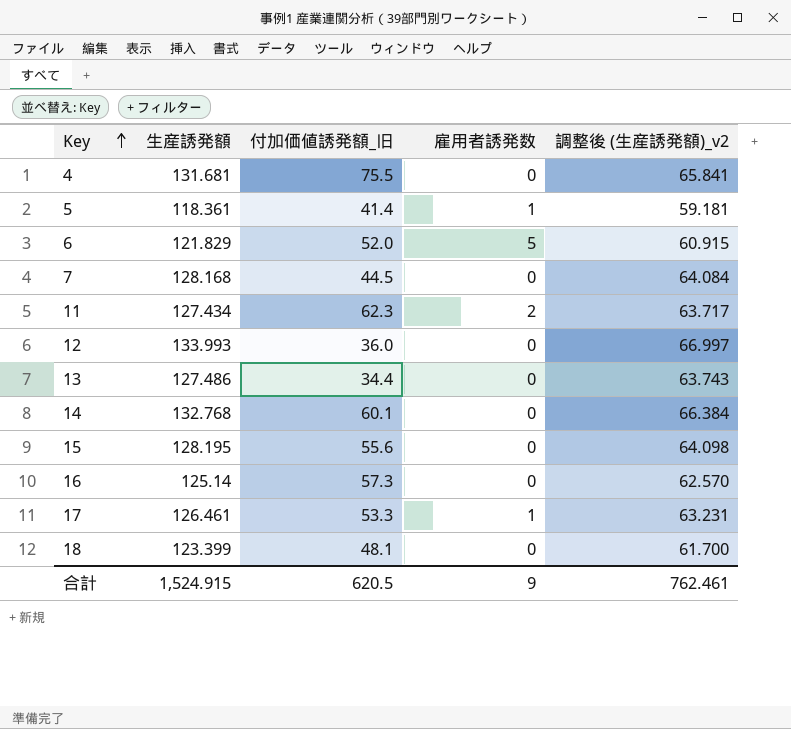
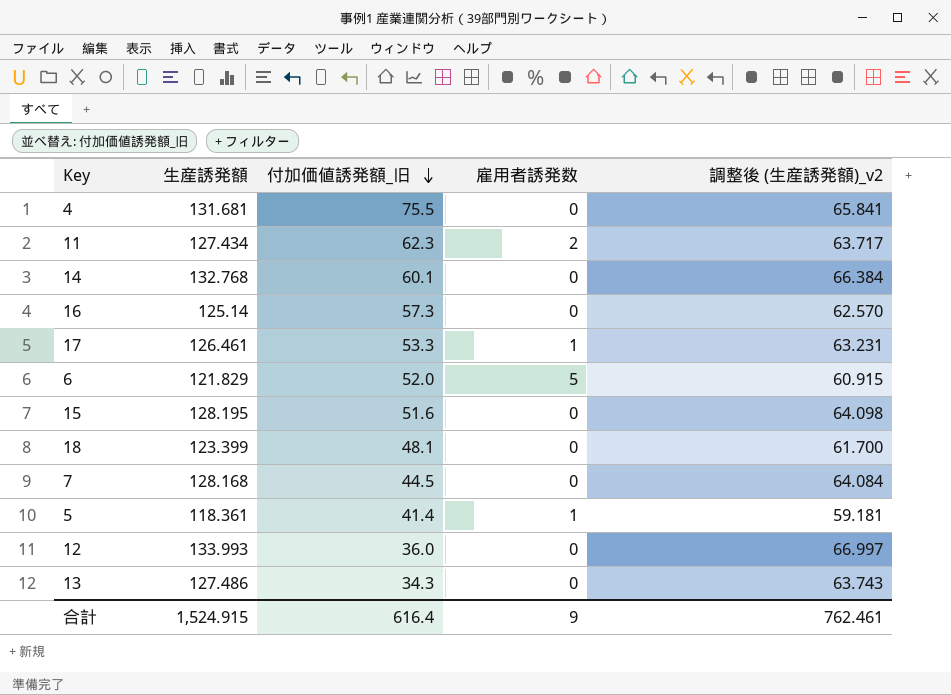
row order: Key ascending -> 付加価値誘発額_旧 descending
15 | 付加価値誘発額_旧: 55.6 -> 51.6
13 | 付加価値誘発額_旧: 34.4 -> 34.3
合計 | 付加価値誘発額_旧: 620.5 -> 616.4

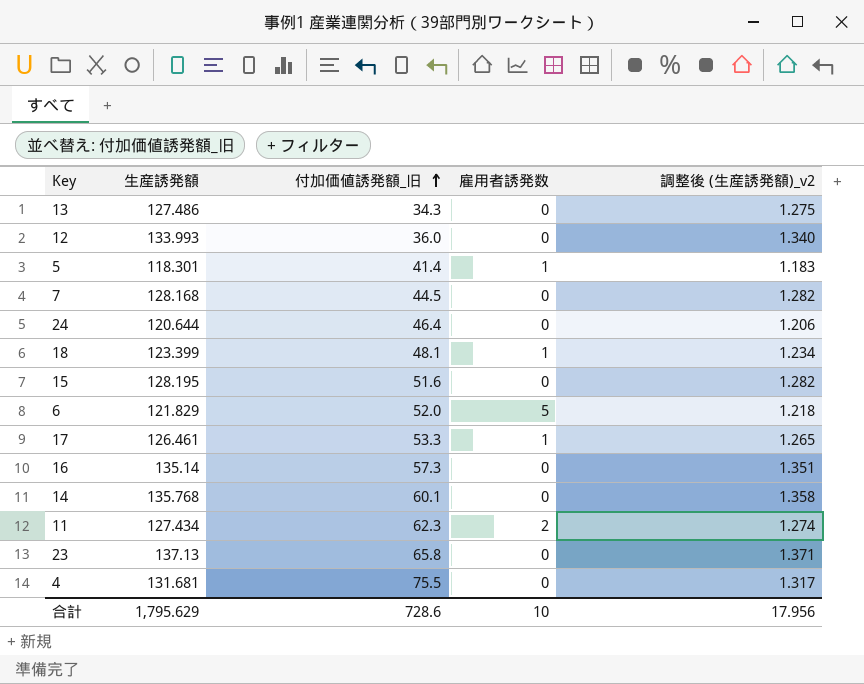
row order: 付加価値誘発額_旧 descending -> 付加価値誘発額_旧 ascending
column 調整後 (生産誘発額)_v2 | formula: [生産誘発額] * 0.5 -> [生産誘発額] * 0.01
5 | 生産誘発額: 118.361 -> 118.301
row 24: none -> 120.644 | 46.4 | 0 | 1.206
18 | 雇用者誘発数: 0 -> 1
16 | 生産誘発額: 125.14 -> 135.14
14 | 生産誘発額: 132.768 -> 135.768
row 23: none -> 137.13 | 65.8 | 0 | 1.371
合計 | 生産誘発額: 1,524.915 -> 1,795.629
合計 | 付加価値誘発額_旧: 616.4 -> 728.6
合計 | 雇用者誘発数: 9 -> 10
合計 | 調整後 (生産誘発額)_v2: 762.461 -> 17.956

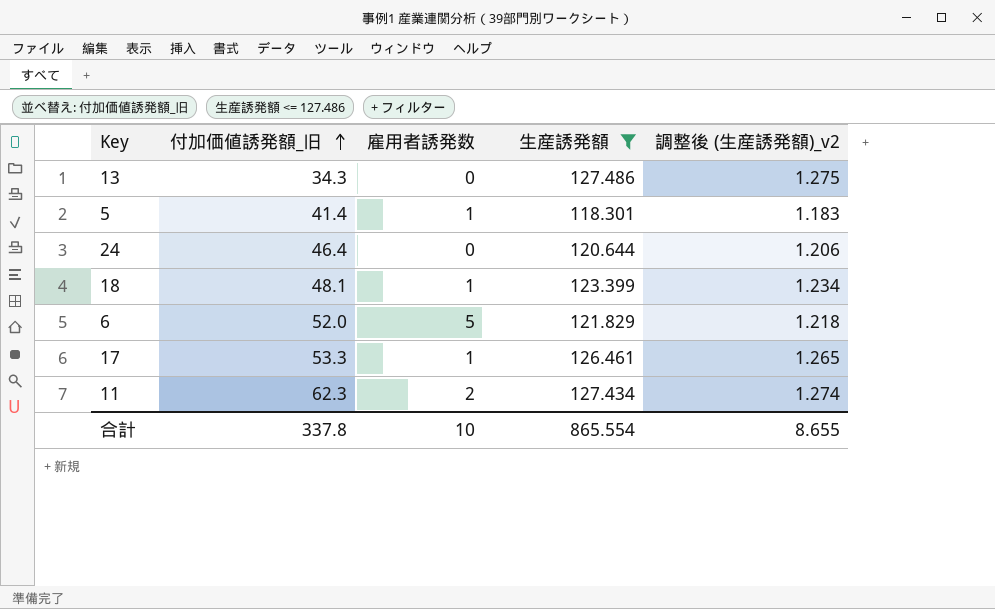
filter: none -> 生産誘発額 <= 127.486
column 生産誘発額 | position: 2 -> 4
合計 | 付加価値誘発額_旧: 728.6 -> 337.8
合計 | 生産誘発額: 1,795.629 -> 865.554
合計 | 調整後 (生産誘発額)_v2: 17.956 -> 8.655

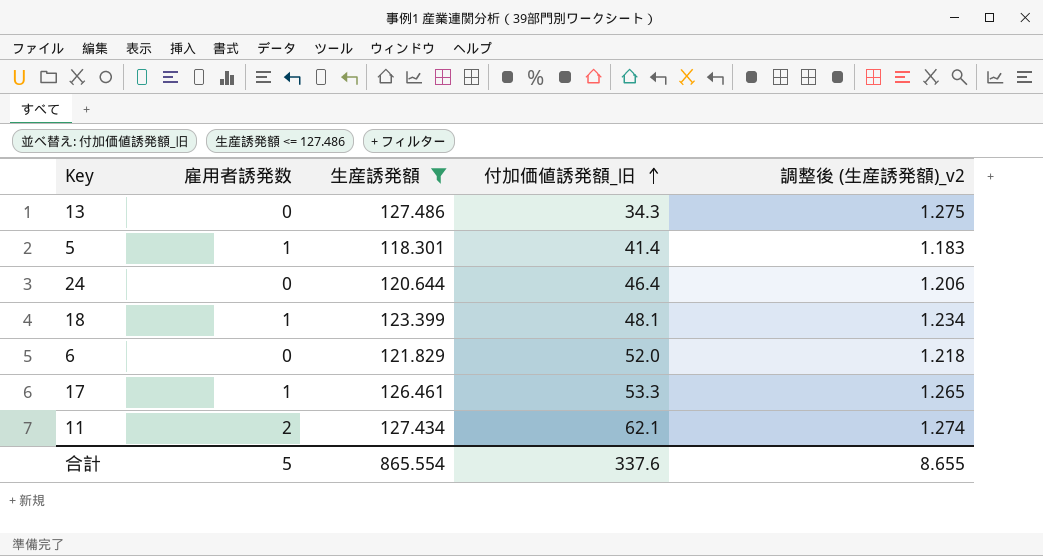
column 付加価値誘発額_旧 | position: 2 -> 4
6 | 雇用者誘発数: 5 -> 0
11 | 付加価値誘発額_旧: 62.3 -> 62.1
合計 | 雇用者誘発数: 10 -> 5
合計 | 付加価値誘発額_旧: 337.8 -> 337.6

EXERCISE -
Lines from the entries that contain the word "生産誘発額" are what the answer must hold.

EXPECTED ANSWER -
column 調整後 (生産誘発額)_v2 | formula: [生産誘発額] * 0.5 -> [生産誘発額] * 0.01
5 | 生産誘発額: 118.361 -> 118.301
16 | 生産誘発額: 125.14 -> 135.14
14 | 生産誘発額: 132.768 -> 135.768
合計 | 生産誘発額: 1,524.915 -> 1,795.629
合計 | 調整後 (生産誘発額)_v2: 762.461 -> 17.956
filter: none -> 生産誘発額 <= 127.486
column 生産誘発額 | position: 2 -> 4
合計 | 生産誘発額: 1,795.629 -> 865.554
合計 | 調整後 (生産誘発額)_v2: 17.956 -> 8.655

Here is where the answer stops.